<<<<

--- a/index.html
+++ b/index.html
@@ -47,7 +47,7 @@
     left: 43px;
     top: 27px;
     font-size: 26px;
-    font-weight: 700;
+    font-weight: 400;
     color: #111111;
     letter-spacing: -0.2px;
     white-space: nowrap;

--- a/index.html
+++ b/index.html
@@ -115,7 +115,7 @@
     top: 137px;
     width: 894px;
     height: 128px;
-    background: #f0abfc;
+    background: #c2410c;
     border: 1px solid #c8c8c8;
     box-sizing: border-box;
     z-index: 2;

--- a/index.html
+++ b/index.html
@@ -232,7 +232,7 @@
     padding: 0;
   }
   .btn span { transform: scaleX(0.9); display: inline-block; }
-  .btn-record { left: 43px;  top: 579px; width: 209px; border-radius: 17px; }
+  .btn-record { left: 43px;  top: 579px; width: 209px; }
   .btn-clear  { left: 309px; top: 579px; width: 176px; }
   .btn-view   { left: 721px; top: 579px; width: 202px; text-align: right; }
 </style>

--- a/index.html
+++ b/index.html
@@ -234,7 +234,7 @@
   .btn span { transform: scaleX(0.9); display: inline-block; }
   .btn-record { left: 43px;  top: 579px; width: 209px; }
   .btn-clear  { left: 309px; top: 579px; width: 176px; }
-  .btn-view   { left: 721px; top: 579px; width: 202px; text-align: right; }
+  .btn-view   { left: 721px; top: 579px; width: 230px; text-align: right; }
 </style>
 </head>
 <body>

>>>>
<<<<

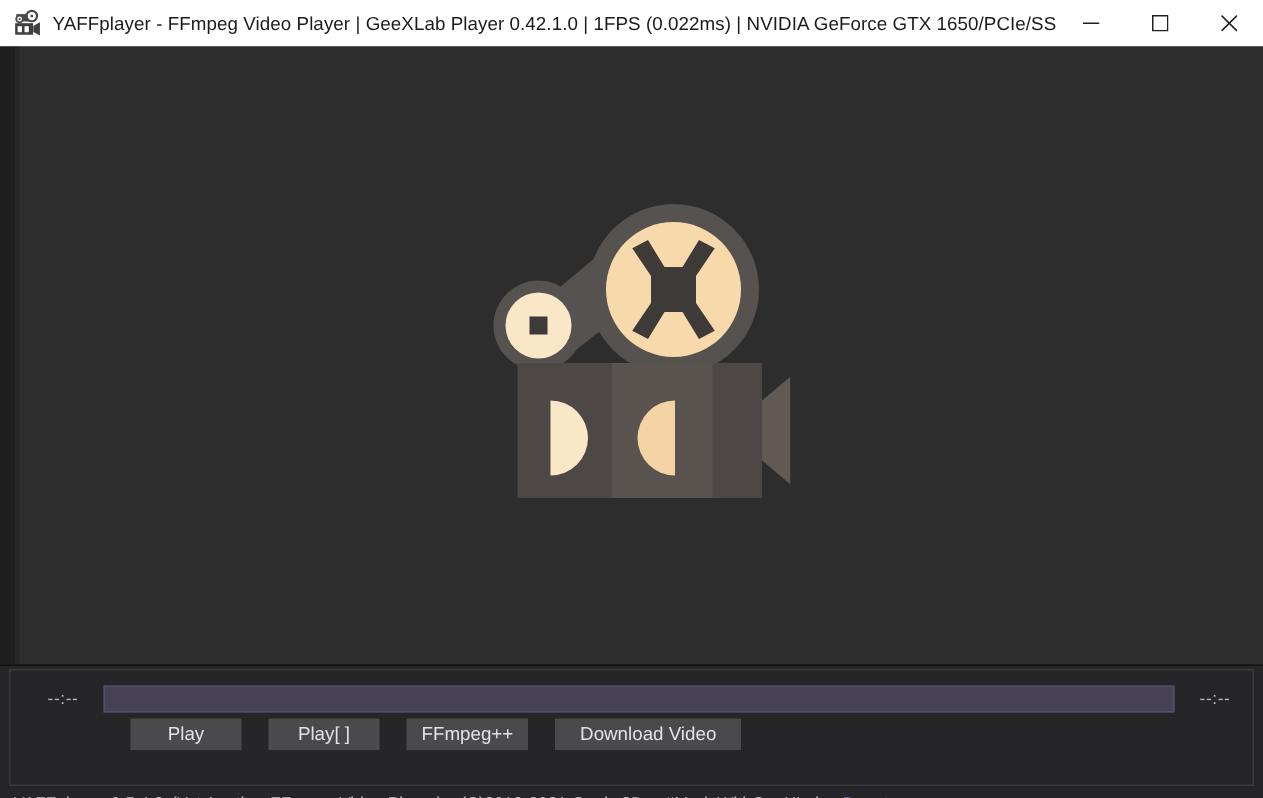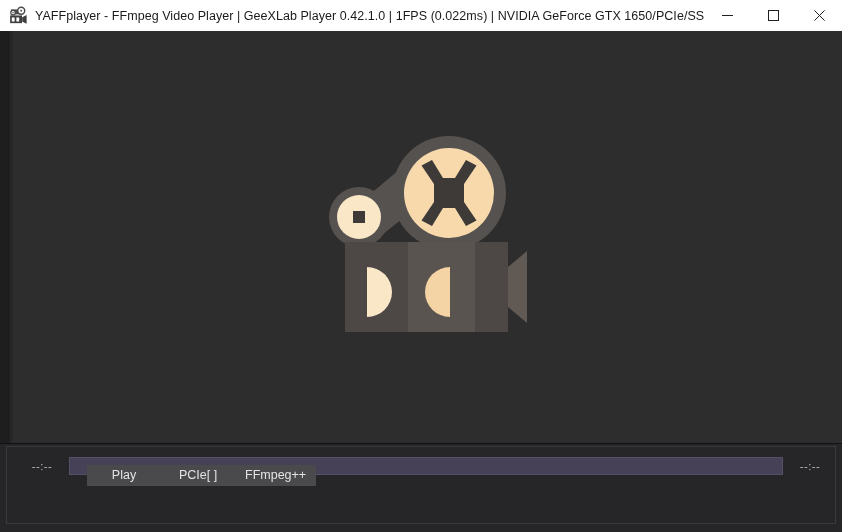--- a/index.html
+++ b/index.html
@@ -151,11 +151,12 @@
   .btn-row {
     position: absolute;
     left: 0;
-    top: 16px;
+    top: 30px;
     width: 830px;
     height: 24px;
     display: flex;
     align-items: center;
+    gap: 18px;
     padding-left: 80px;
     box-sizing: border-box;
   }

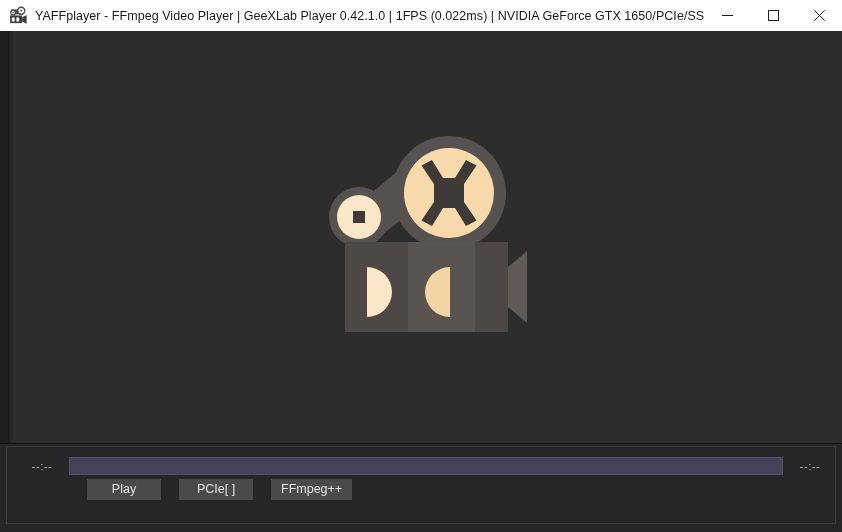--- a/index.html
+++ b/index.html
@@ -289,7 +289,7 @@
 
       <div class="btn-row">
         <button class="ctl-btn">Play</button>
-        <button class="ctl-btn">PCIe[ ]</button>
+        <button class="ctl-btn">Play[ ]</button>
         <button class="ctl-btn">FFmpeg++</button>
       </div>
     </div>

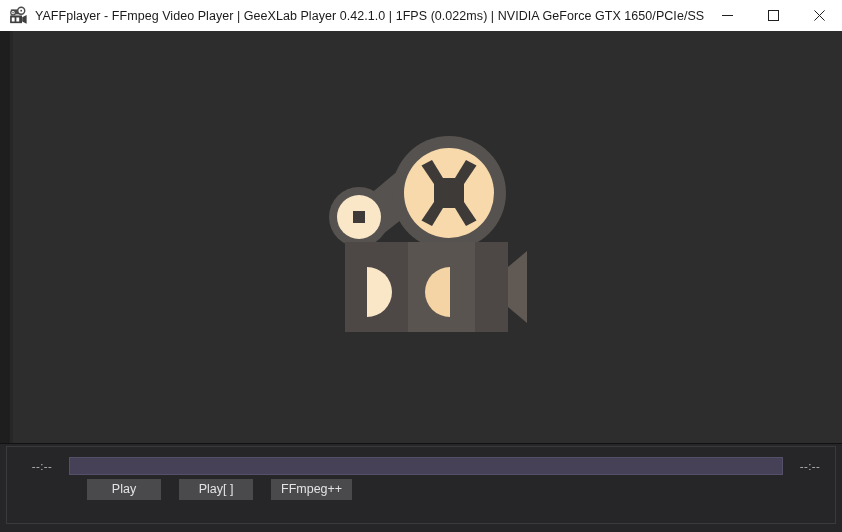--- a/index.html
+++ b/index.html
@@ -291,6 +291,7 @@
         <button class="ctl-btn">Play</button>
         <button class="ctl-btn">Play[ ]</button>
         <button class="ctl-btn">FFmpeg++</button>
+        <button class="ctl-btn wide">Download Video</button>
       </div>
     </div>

>>>>

*TASK GOAL*
Reading through the records above, report each line in which the string "class" is found.

*RESPONSE AREA*
       <div class="btn-row">
         <button class="ctl-btn">Play</button>
-        <button class="ctl-btn">PCIe[ ]</button>
+        <button class="ctl-btn">Play[ ]</button>
         <button class="ctl-btn">FFmpeg++</button>
         <button class="ctl-btn">Play</button>
         <button class="ctl-btn">Play[ ]</button>
         <button class="ctl-btn">FFmpeg++</button>
+        <button class="ctl-btn wide">Download Video</button>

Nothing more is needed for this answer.